National Post (National Edition)
ARRESTED DEVELOPMENT
CANADA HAS TURNED INTO A CAN'T-DO NATION AS SURGING ACTIVISM STRAINS ECONOMIC GROWTH
RESISTANCE TO INFRASTRUCTURE PROJECTS — pipelines, dams, wind turbines, mines — has become commonplace in Canada. BUT IT IS COSTING US. As part of a fourmonth investigation, the Financial Post identified 35 PROJECTS, worth $129 billion, that have been stalled or cancelled due to opposition from environmental, aboriginal or community groups. This week-long series takes us to the HOTSPOTS OF THIS CONFLICT and reveals the economic hit being felt throughout Canada and in every part of the resource sector.
Prime Minister Justin Trudeau had barely finished delivering his statement approving the Trans Mountain and Line 3 pipelines, and rejecting Northern Gateway on Nov. 29 when anti-pipeline activists erupted on Twitter.
“@justintrudeau just approved the #Kindermorgan pipeline. Vancouver: Join us at the CBC building at 5 pm,” Stand.earth tweeted, along with a photo with protesters and the headline: IT’S TIME TO ESCALATE AGAINST KINDER MORGAN.
Greenpeace Canada took direct aim at Trudeau: “BREAKING: @JustinTrudeau approves #KinderMorgan and #Line3 pipelines, rejects #NorthernGateway,” illustrating it with indigenous protesters and the warning: “If Prime Minister Trudeau wanted to bring Standing Rock to Canada he succeeded.”
In its tweet, Oil Change International had a photo of Trudeau at the Calgary Petroleum Club with the headline: NOTE TO JUSTIN TRUDEAU: “CLIMATE LEADERS” DON’T. BUILD. PIPELINES, and the comment: “If approving massive new oil pipelines fits in Canada’s #climate plan, then Canada’s #climate plan is freaking awful.”

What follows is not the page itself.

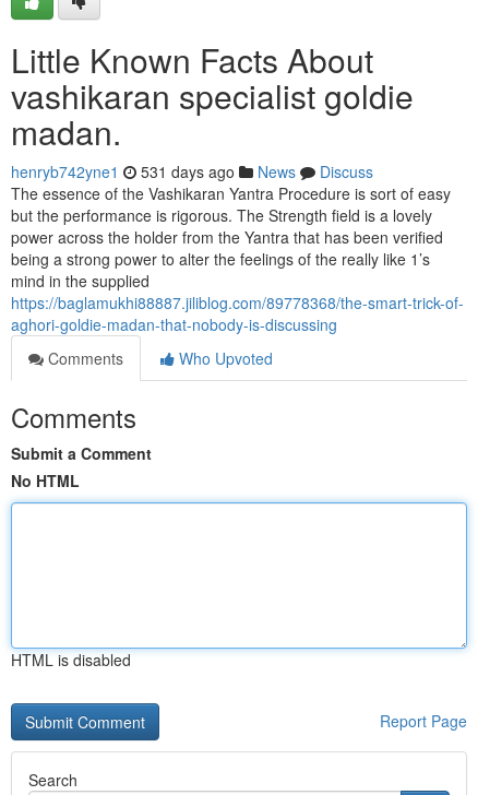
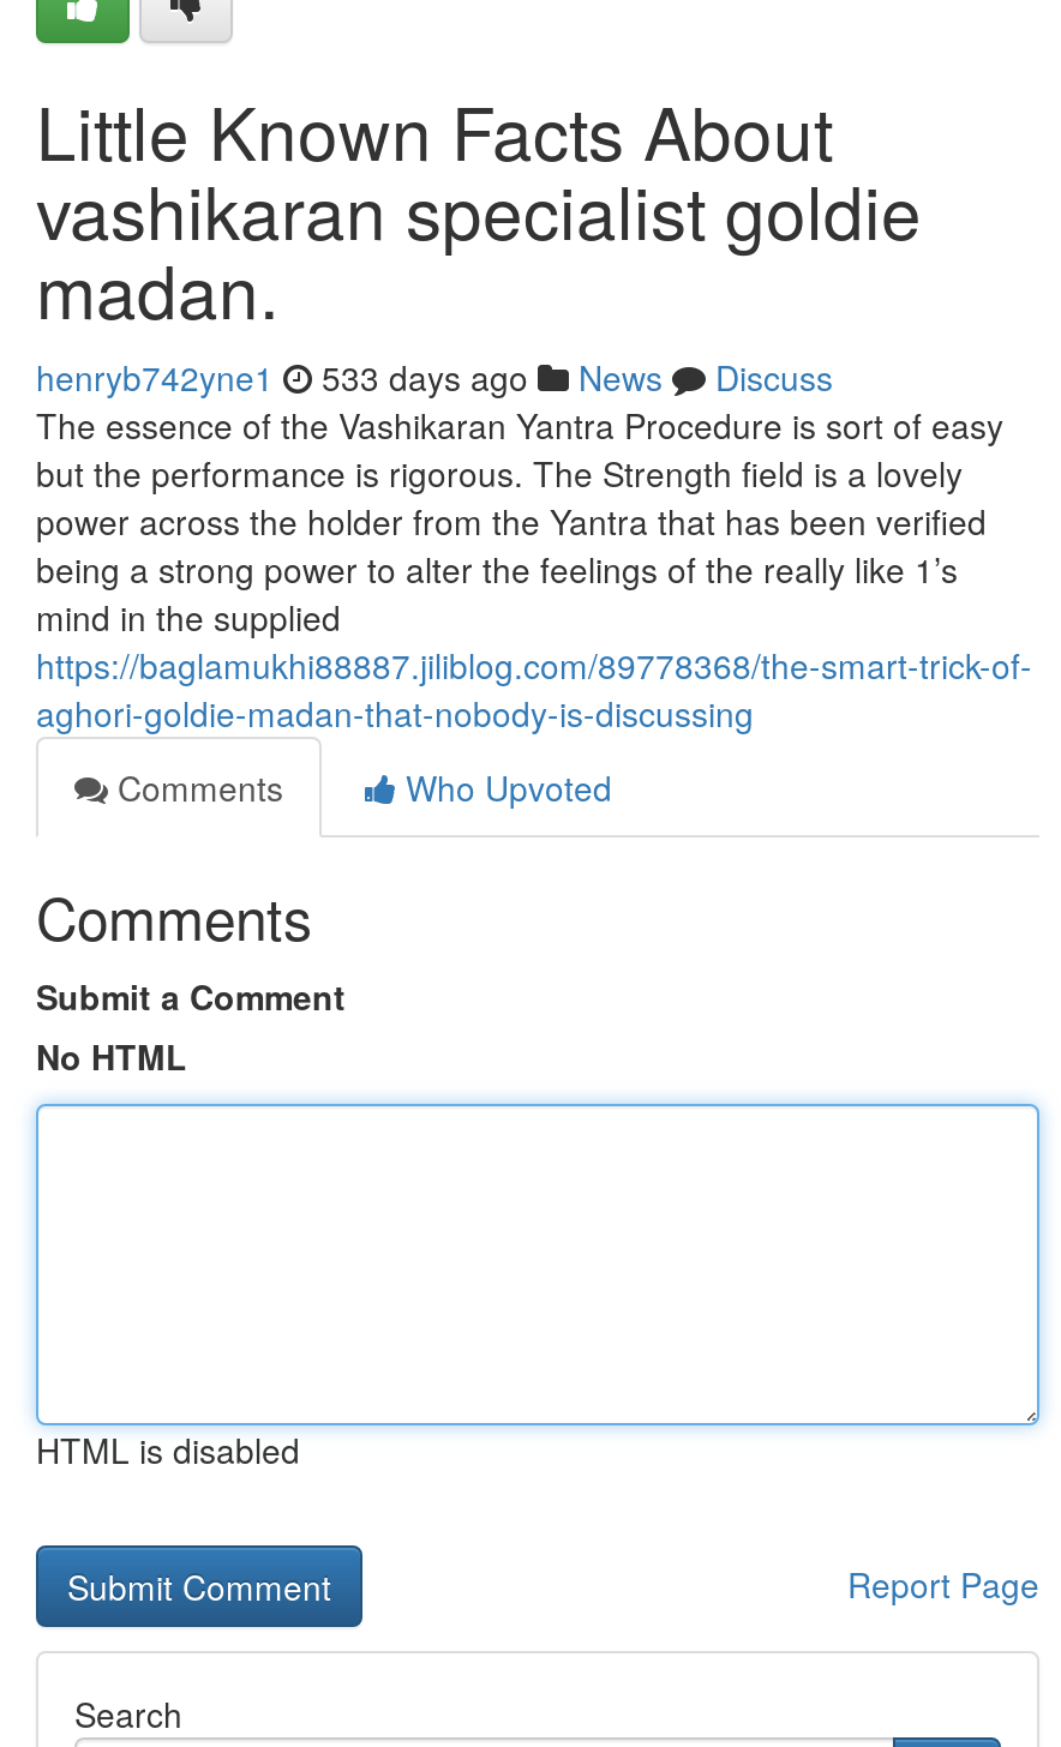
[11,161,373,182] henryb742yne1 531 days ago News Discuss -> [36,353,833,401] henryb742yne1 533 days ago News Discuss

Anti-pipeline activists from these and other groups had devoted years of campaigning to stop all three projects through regulatory, political and legal means, before adopting a more “in your face” approach, in the vein of the ongoing uprising against the now stalled Dakota Access Pipeline in the United States, and in the tradition of the famous War in the Woods two decades ago against logging on Vancouver Island’s Clayoquot Sound.